The Daily Parker

Politics, Weather, Photography, and the Dog

The clocks! The clocks!

Most parts of the US and Canada entered daylight saving time overnight, spurring the annual calls for changing the practice:

The so-called "Sunshine Protection Act of 2021" was reintroduced Tuesday by U.S. Senators Marco Rubio, R-Florida; James Lankford, R-Oklahoma; Roy Blunt, R-Missouri; Sheldon Whitehouse, D-Rhode Island; Ron Wyden, D-Oregon; Cindy Hyde-Smith, R-Mississippi; Rick Scott, R-Florida; and Ed Markey, D-Massachusetts.  

In 2018, Florida passed legislation to keep DST, but a federal statue is require for the state to enact the change, according to a press release from Rubio.

The "Sunshine Protection Act of 2021" would apply to states who participate in DST by negating Standard Time, which only lasts between November to March, when Americans turn their clocks back one hour.

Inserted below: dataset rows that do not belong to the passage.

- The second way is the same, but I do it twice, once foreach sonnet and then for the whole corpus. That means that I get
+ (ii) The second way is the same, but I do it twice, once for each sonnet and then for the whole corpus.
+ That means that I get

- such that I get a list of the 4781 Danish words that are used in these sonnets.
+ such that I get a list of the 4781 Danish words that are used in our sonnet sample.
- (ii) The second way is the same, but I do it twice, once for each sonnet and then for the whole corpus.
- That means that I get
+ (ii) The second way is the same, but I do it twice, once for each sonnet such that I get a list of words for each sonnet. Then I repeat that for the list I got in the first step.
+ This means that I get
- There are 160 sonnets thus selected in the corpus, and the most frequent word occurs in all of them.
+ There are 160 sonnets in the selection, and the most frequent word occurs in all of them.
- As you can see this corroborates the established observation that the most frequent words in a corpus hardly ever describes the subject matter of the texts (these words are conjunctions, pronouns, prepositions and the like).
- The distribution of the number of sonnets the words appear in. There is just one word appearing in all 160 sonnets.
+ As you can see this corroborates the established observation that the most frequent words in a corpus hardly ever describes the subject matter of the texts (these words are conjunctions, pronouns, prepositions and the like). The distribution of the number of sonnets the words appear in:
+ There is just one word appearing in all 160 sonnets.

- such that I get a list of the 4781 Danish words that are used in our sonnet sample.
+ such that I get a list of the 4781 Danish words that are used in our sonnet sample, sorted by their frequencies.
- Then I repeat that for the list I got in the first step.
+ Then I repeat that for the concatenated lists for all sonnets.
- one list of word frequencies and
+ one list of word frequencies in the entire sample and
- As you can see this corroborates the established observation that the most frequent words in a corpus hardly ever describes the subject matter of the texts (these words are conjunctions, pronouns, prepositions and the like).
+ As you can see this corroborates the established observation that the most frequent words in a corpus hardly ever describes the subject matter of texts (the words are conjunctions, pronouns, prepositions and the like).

Of course, as one would expect from Marco Rubio and the august institution he serves in, abolishing daylight saving time fixes the problem exactly the wrong way. Permanent DST would lead to dark winter mornings for no real benefit winter evenings. Abolishing it makes a lot more sense. Cartographer Andy Woodruff built an app to demonstrate why. Simply, if you like the idea of 8:20 am sunrises in Chicago—which means 9:15 am sunrises in western Michigan—then make DST permanent. I say no.

Wall clock time doesn't really matter, anyway. The world runs on UTC.

Update: I forgot to include Binyamin Applebaum's op-ed in the Times from Friday, exhorting us to "learn[] to love daylight saving time."

Yay! 2020 has ended!

Well, it hasn't ended here in Chicago, where it's 4am on December 31st. And it won't end for ships at sea in Time Zone Yankee, 12 hours behind UTC, until 6am tomorrow Chicago time.

But on Kiritimati, it's now just past midnight on January 1st, meaning the tiny atoll in the South Pacific has become the first place on Earth to enter 2021.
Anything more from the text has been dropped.